Summary: In the phase III METEOR trial, 658 previously
treated patients with advanced renal cell carcinoma were
randomly assigned 1:1 to receive cabozantinib or
everolimus. The cabozantinib arm had improved progression
free survival, overall survival, and objective response
rate compared with everolimus. Changes in quality of
life (QoL), an exploratory end point, are reported here.
Patients completed functional assessment questionnaires.
Data were summarized descriptively and by repeated-measures
analysis (for which a clinically relevant difference
was an effect size ≥ 0.3). Time to deterioration (TTD) was
defined as the earlier of date of death, radiographic progressive
disease, or ≥ 4-point decrease from There was
no difference over time in data gathered between the
cabozantinib and everolimus arms. Cabozantinib
improved TTD overall, with a marked improvement in
patients with bone metastases at baseline.

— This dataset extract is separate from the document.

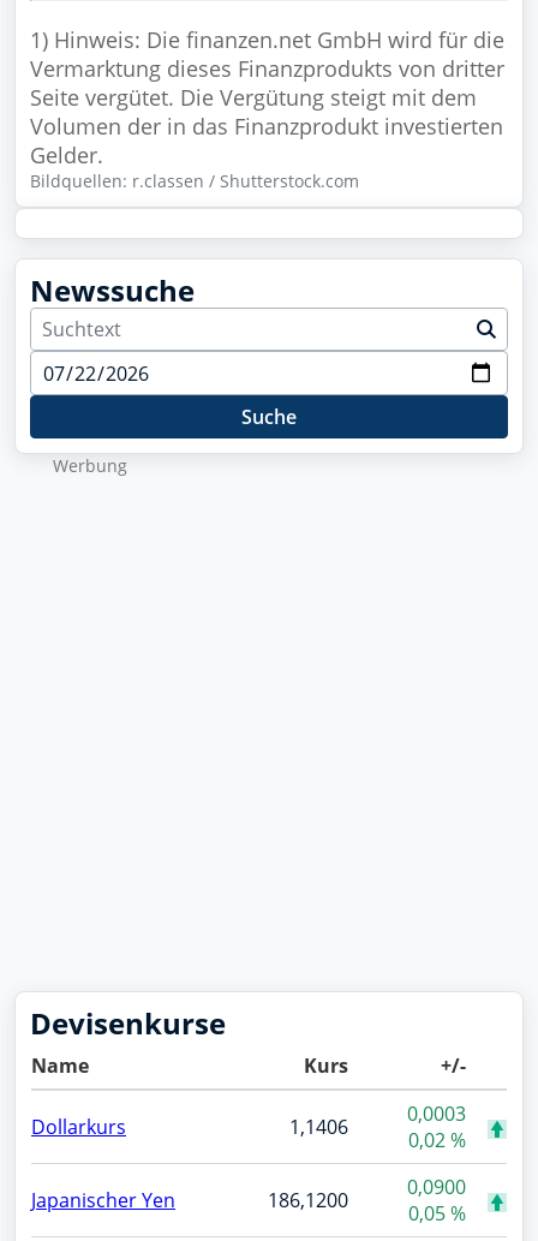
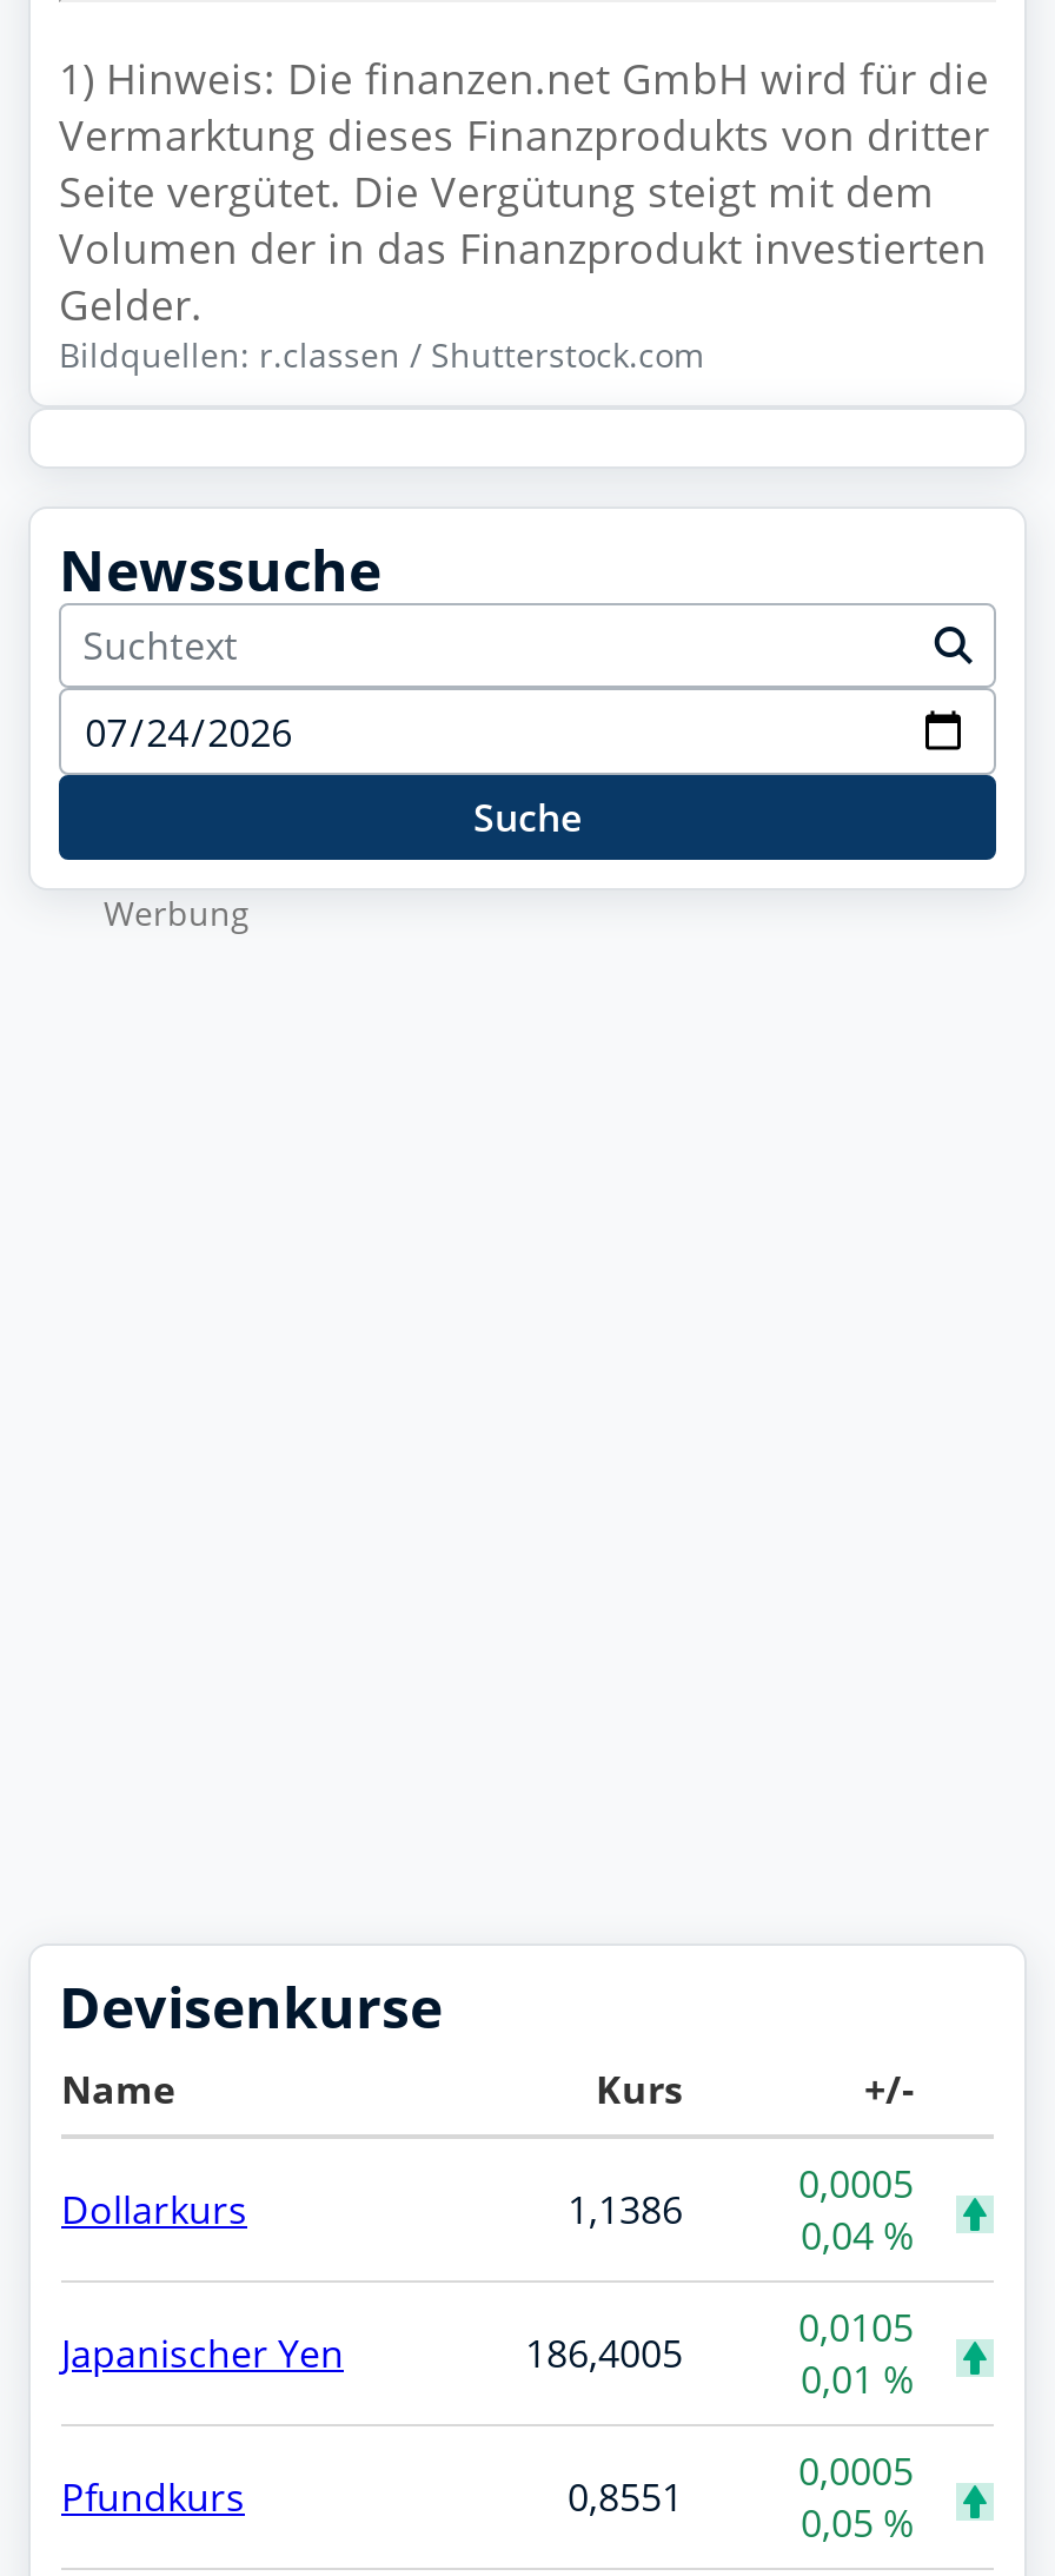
[407,1101,466,1127] 0,0003 -> [798,2159,914,2211] 0,0005
[289,1114,348,1141] 1,1406 -> [568,2185,683,2237] 1,1386
[408,1127,466,1154] 0,02 % -> [801,2211,914,2262] 0,04 %
[268,1174,466,1214] 186,1200 | 0,0900 -> [61,2302,914,2524] 186,4005 | 0,0105 | 0,01 % | Pfundkurs | 0,8551 | 0,0005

Conclusion: In patients with advanced RCC, relative to
everolimus, cabozantinib generally maintained QoL to a
similar extent. Compared with everolimus, cabozantinib
extended TTD overall and markedly improved TTD in
patients with bone metastases.
Cabozantinib, a new standard of care for patients with
advanced renal cell carcinoma and bone metastases?
Subgroup analysis of the METEOR Trial. Escudier B,
Powles T, Motzer RJ, et al. J Clin Oncol. 2018 Mar
10;36(8):765-772.
Summary: Six hundred fifty-eight patients were randomly
assigned 1:1 to receive 60 mg cabozantinib or 10 mg
everolimus. Prespecified subgroup analyses of PFS, OS, and
ORR were conducted in patients grouped by baseline bone
metastases status per independent radiology committee
(IRC). Additional end points included bone scan response
per IRC, skeletal-related events, and changes in bone biomarkers.
For patients with bone metastases at baseline
(cabozantinib n = 77; everolimus n = 65), median PFS
was 7.4 months for cabozantinib versus 2.7 months for
everolimus. Median OS was also longer with cabozantinib
(20.1 months v 12.1 months), and ORR per IRC was higher
(17% v 0%). The rate of skeletal-related events was 23%
with cabozantinib and 29% with everolimus, and bone
scan response per IRC was 20% versus 10%, respectively.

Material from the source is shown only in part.